Come ti copio lo show
E' guerra tra Rai-Mediaset

di Marco Castelli

Rai e Mediaset si copiano i programmi, questa volta sono quelli che coinvolgono i bambini. E che essi siano ballerini o cantanti, in fondo, c’è poca differenza. Quello che realmente conta è che i bambini si confermano grandi protagonisti sul piccolo schermo e... scatenano polemiche tra i due colossi tv.
Così, nella nuova edizione di "Ballando con le stelle", al via il 9 gennaio alle 21,30 su Raiuno, in cui la Carlucci vorrebbe anche Berlusconi oltre a Clinton e alla Rice (già invitati), in mezzo ai nuovi danzatori vip - Ronn Moss, Lorenzo Crespi, Raz Degan, Stefano Pantano, Margherita Granbassi, Barbara De Rossi, Maria Concetta Mattei Cecilia Capriotti e Benedetta Valanzano - , spicca la presenza di alcuni piccoli talenti, che verranno presentati in studio dalla super-ospite Antonella Clerici e che prenderanno parte al torneo parallelo "Ballando con le stelline". Ma la loro presenza non pare essere un caso.
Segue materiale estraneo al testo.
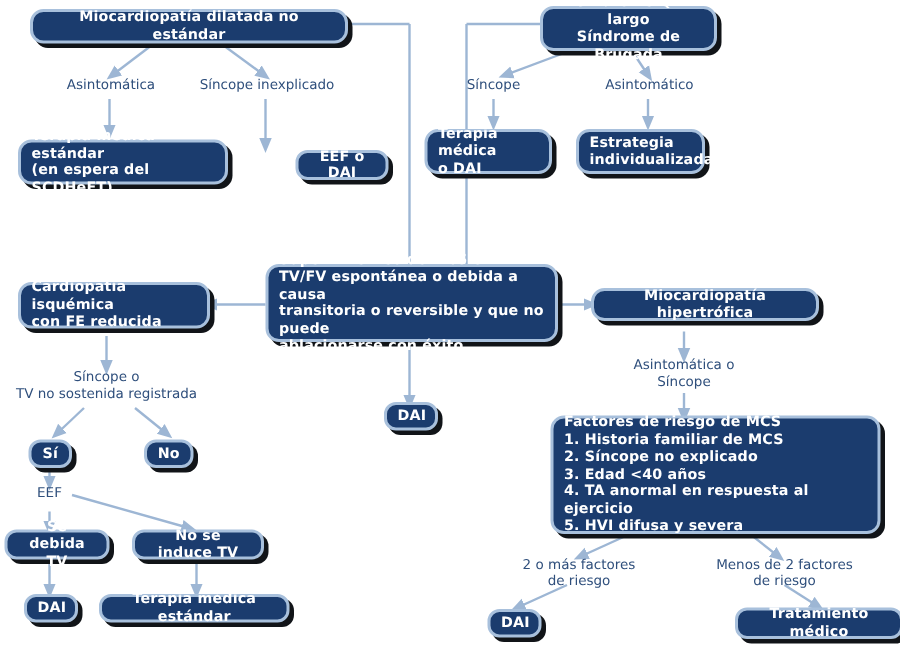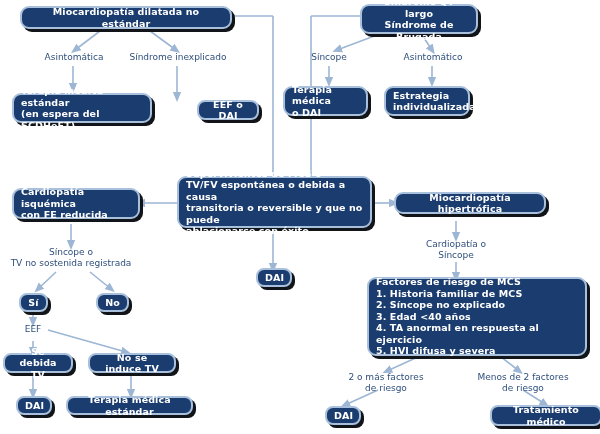"Síndrome inexplicado" div.elabel { text: Síndrome -> Síncope }
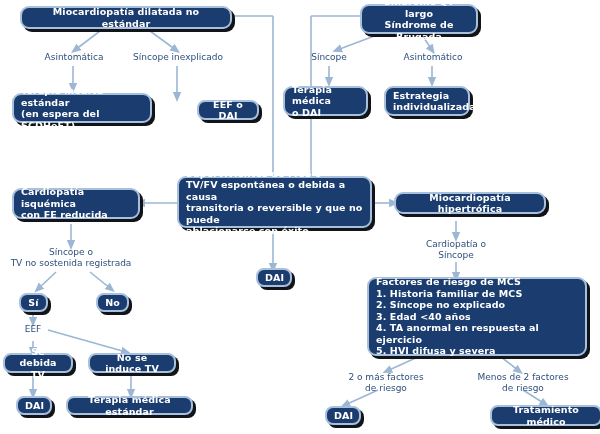"Cardiopatía o" div.elabel { text: Cardiopatía -> Asintomática }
Su Canale 5, infatti, proprio da stasera in prime time partirà un altro programma con protagonisti i bambini, "Io canto", condotto da Gerry Scotti e animato ogni puntata da interpreti tra i 7 e i 15 anni. Una trasmissione strettamente derivata da un altro successo di casa Rai, "Ti lascio una canzone", scritta e diretta dallo stesso regista: Roberto Cenci. Un fatto confermato esplicitamente dallo stesso Scotti, che ha detto «non è la prima volta né sarà l’ultima che un programma trasmigra da una parte all’altra». Tenendo conto che, nonostante "Io canto", la tv pubblica riproporrà ancora una volta "Ti lascio una canzone" dal 27 marzo, la scelta delle emittenti di puntare sul fenomeno baby star, anche a costo di copiarsi, è evidente. Un trend confermato da Milly Carlucci. "Mi preoccupo sempre in presenza di un competitore forte - ha detto la showgirl a La Provincia -. In questo caso, ancora di più, perché il programma di Canale 5 si rivolge al nostro stesso genere di platea, ovvero quella familiare e femminile. Credo che ci divideremo questa fetta di pubblico e che, inevitabilmente, gli ascolti dei due programmi ne risentiranno negativamente. È un peccato che vadano in onda in contemporanea".